Somalia: le popolazioni del Basso Scebelli sono in lutto. Mana Suldaan ‘Abdurahman ‘Ali ‘Iise non è più.

Maana era figlia del sultano di Merka, sua città natale; il titolo nobiliare che portava non  ha valore per la Somalia attuale, se non per la sua gente che ricorda ancora i grandi benefici ottenuti da suo padre, che le ha trasferito non il titolo di sultano (che non può essere attribuito ad una donna), ma il suo ruolo carismatico presso la popolazione. E’ arrivata a Roma  negli anni della diaspora somala, quando gli oppositori di Syiad Barre erano costretti ad abbandonare il  Paese. Nel 1991 è stata sorpresa dallo scoppio della guerra che ha potuto seguire in tutta la sua drammaticità attraverso i media; dopo un anno, ritorna in Somalia con l’intento di poter essere utile al suo paese, lasciando in Europa la sua stessa figlia adottiva. Data da allora la sua collaborazione con l’ONG Acqua per la Vita (WFL), fondata nel 1987 dal Prof. Elio Sommavilla, con il fine primario di poter contribuire all’irrigazione e fertilizzazione dei campi.

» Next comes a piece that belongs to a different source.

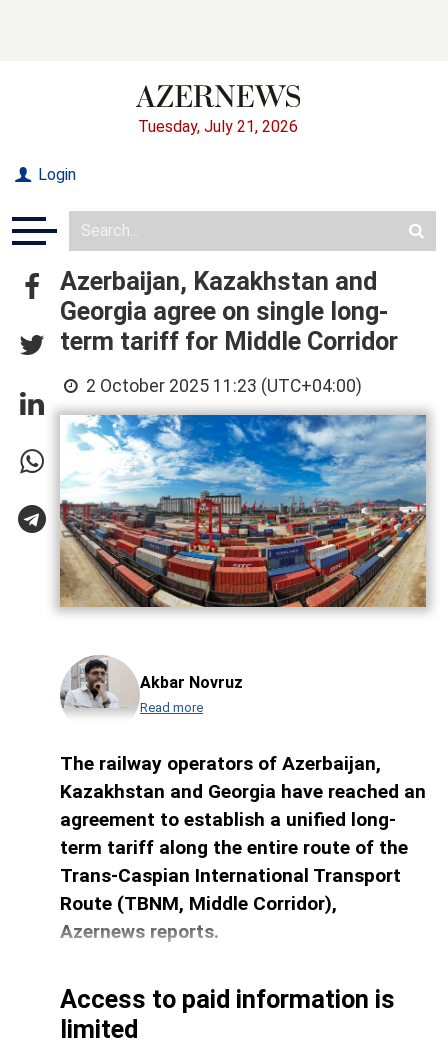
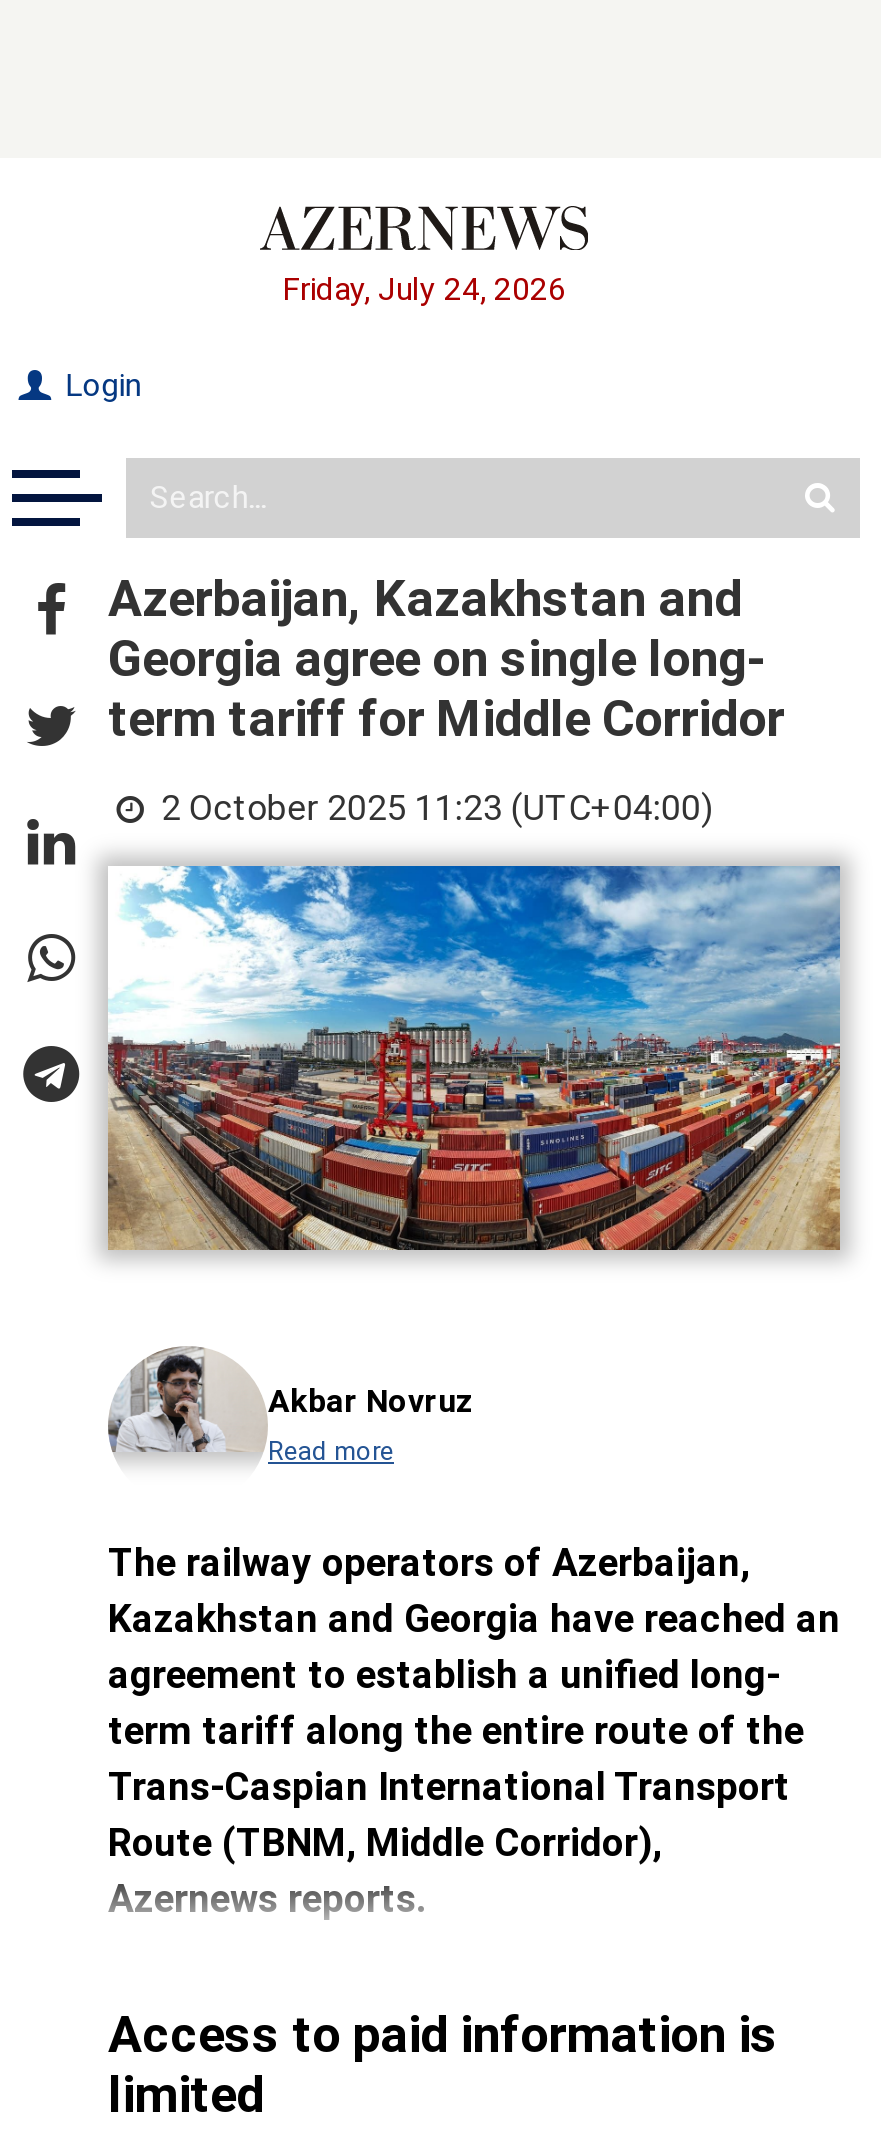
- Tuesday, July 21, 2026
+ Friday, July 24, 2026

Con la guerra l’ONG cominciò ad occuparsi anche della raccolta e della distribuzione di aiuti umanitari.

 

Vicino a Merka, Mana ha organizzato il Villaggio di Ayuub, dove poter dar asilo ai bambini orfani e alle donne rimaste vedove a causa delle vicissitudini belliche: organizzando delle neo-famiglie. Ancora, Maana ha  fondato la Ayuub Organization, un’associazione femminile che si occupa sempre donne e dei loro bambini in difficoltà.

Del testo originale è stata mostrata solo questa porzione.